Setting up and running a rough shoot

Wilf102

Well-Known Member
Can I get some ideas of costs and other requirements for setting up a rough shoot? There are no leasing costs, just a bunch of mates with access to 250 acres of land, mainly pasture, for occasional days walked up rough shooting. Thinking of putting down pheasants and possibly partridges. Don’t know much about the later though. It’s in southern Endland. No pens yet either.
 
The important thing is holding whatever you do put down. So that may mean suitable cover, or small corners of fields, or bits of rough set aside, or even good hedgerows (all with good bottom) and everywhere with plenty of well replenished feeders. So you'll need a feeder filler rota.

Flight ponds...they could be simple scrapes...also with feeders if not in fact fed. Pasture might give you hares too. For minimum effort buy birds as fully developed as you possibly can. Even old ex-layer hen pheasants if possible? Release at start of early dusk into a 100% fox proof pen!
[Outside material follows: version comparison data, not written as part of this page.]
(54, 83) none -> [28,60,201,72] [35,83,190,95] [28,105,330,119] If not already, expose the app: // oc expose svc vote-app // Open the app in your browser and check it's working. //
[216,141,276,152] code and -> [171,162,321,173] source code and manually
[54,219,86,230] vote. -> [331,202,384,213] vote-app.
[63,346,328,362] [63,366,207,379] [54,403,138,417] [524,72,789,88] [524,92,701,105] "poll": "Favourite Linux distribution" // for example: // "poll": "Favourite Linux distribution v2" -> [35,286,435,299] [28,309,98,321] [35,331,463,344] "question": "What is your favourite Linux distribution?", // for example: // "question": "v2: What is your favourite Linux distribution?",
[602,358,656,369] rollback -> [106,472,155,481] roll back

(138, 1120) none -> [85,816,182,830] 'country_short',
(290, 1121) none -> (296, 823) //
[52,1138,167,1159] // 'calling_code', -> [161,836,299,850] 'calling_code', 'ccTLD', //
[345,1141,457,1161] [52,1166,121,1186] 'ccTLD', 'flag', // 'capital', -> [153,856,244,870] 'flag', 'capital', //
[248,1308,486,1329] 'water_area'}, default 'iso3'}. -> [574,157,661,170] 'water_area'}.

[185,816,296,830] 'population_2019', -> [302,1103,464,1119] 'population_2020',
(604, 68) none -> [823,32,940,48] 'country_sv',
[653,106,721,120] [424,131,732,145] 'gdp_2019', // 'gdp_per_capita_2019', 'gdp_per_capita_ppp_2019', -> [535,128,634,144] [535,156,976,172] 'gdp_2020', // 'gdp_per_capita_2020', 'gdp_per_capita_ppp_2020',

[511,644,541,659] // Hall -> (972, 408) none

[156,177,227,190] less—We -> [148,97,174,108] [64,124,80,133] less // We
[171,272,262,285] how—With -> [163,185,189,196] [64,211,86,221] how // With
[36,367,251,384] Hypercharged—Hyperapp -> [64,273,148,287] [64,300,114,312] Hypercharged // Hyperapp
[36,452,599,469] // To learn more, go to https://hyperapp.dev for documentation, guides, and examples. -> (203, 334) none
Ex-layer partridge trickle out in late daytime in the field...a few here...a few there...a few elsewhere.

It is difficult without knowing what the land is like to advise much beyond that. Last partridge roost on the ground. Pheasants roost in trees. If you've no suitable roosts you probably won't have success in holding pheasants. The Game Conservancy now called Game & Wildlife Conservation Trust might be a useful first enquiry?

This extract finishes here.